その姿は、高校時代と変わらず人目を惹くビジュアルと存在感。そして、スーツ姿もとてもよく似合う。
「ねぇ金沢。あの彼、知り合いなの?」
校長に声を掛けに行こうと立ち上がろうとした時、隣の紗季さんが常盤くんに視線を向けながらこそっと耳元で尋ねる。
「高校時代の同級生です。」
「へぇ。高校の同級生…。なかなかのイケメンじゃない。」
「紗季さんてばまたそういう話ですか?あたし、校長のところ行って来ますね。」
常盤くんを眺めている紗季さんを横目で見ながら、あたしは立ち上がって校長のところへ行き、面接希望者が来た旨を伝えに行った。
相変わらず、紗季さんは見るところが違うよなぁ。
郁哉がここに通い始めた頃を思い出しちゃう。
あの時なんて、「高校生も全然アリ」とか言ってたし。
半年前のことを思い出しながら、校長の指示ですぐ常盤くんを呼びに行き、応接室へと案内する。
「なんか、金沢雰囲気変わったな。一瞬わかんなかったし。」
「そう?」
「ん。いい女なった。

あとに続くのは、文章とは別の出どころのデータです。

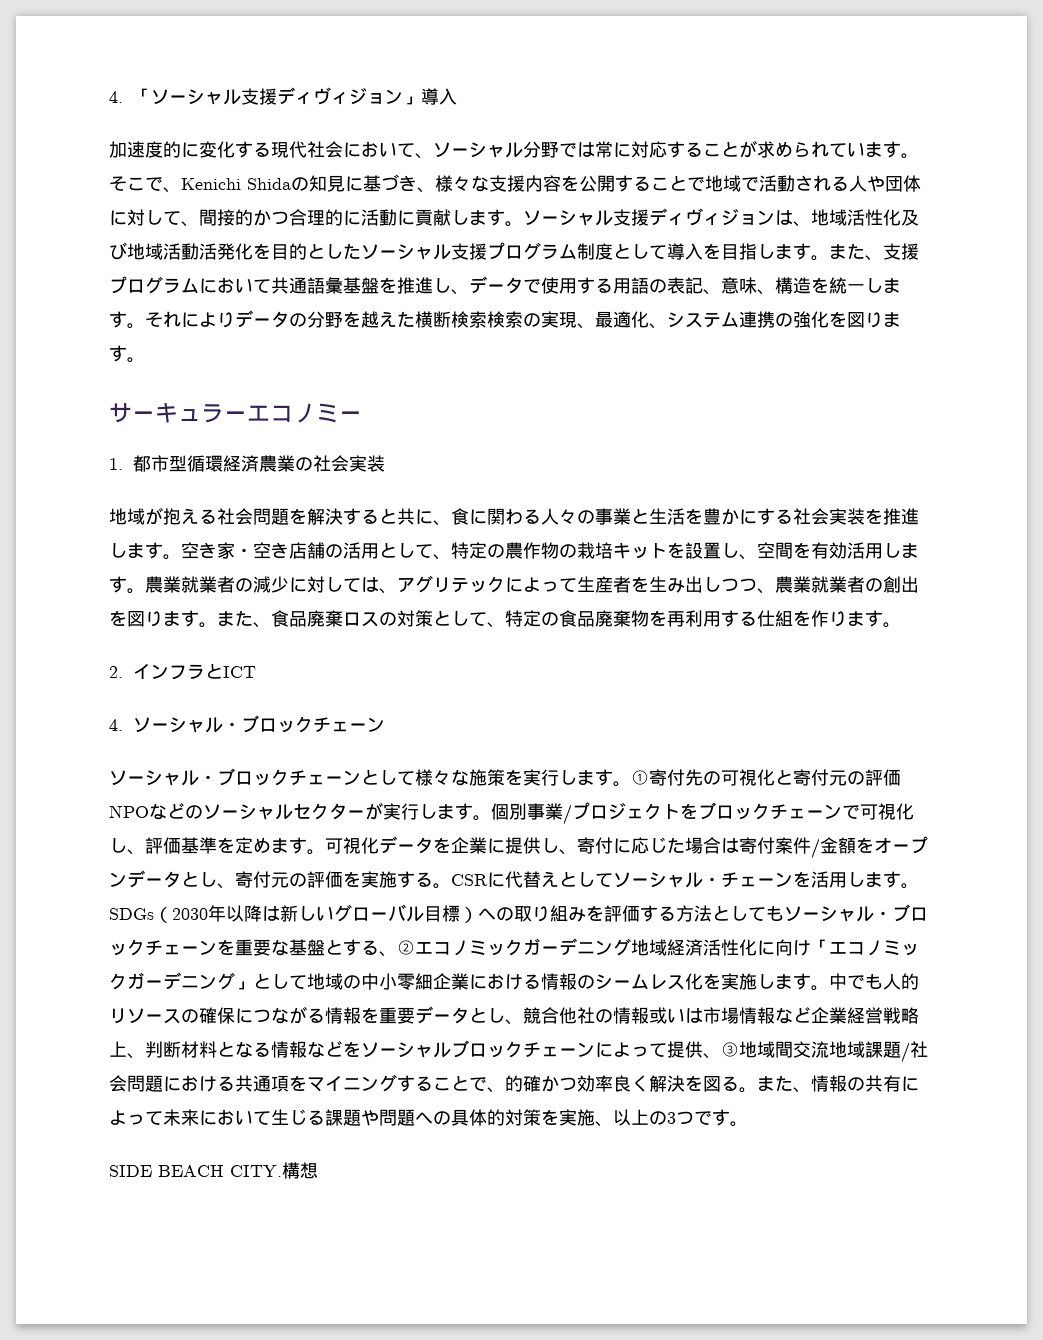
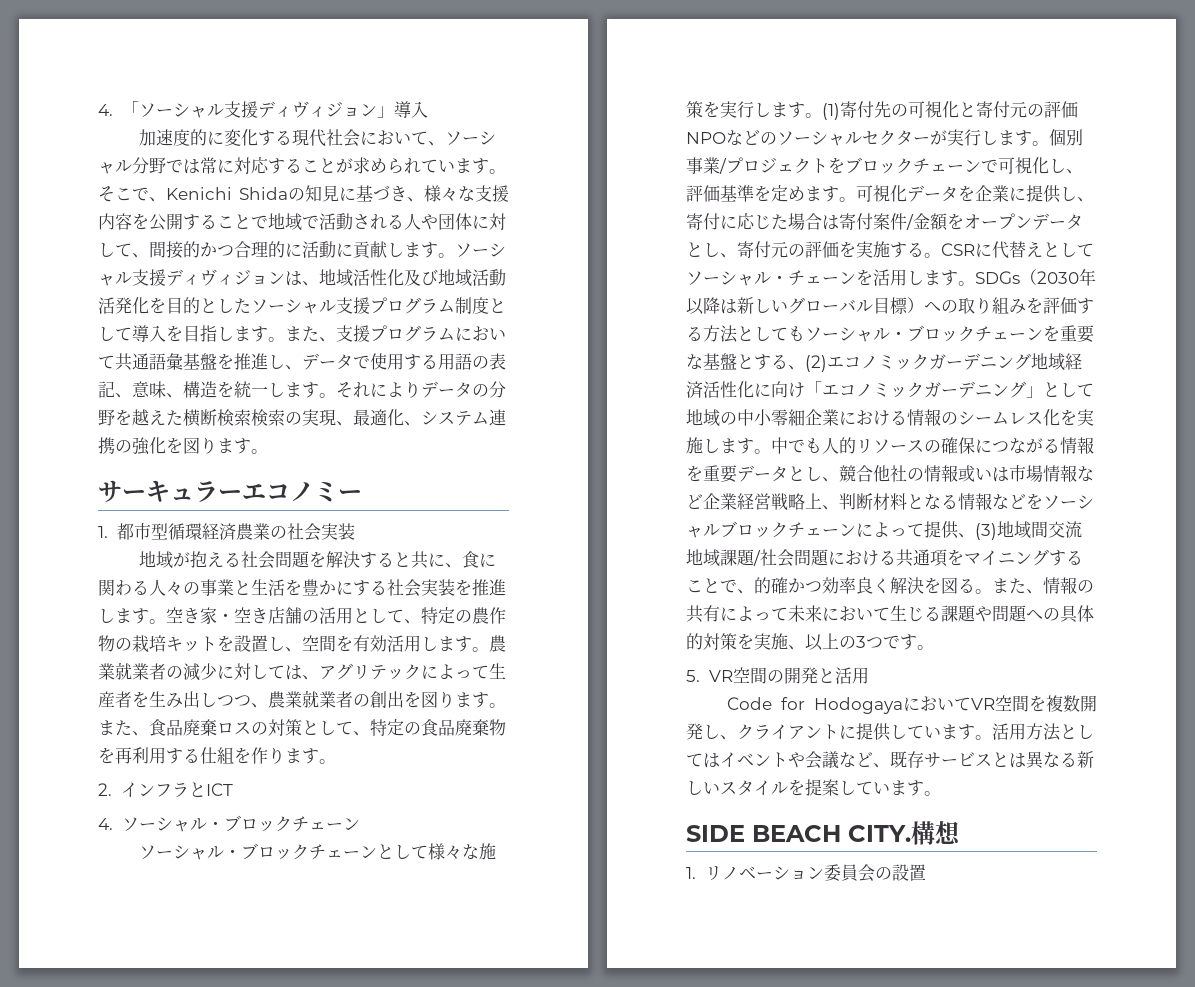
[631,770,649,785] ① -> [822,103,840,120] (1)
[397,940,415,955] ② -> [805,355,827,372] (2)
[721,1042,739,1057] ③ -> [975,523,997,540] (3)
[109,1162,318,1179] SIDE BEACH CITY.構想 -> [686,667,869,684] [727,695,1097,714] [686,723,1094,741] [686,751,1094,769] [686,779,941,796] [686,821,961,845] [686,864,926,882] 5. VR空間の開発と活用 // Code for HodogayaにおいてVR空間を複数開発し、クライアントに提供しています。活用方法としてはイベントや会議など、既存サービスとは異なる新しいスタイルを提案しています。 // SIDE BEACH CITY.構想 // 1.リノベーション委員会の設置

」
あたしの一歩後ろをついてくる常盤くんにそんなことを言われて。
「またまたぁ、すぐそうやってからかうんだから〜」
どこまで本気で言ってるのかは分からないけど、ノリでそういう冗談をよく言う人だったから、あたしもそれに乗ればいいんだろうなと思って、笑って受け流した。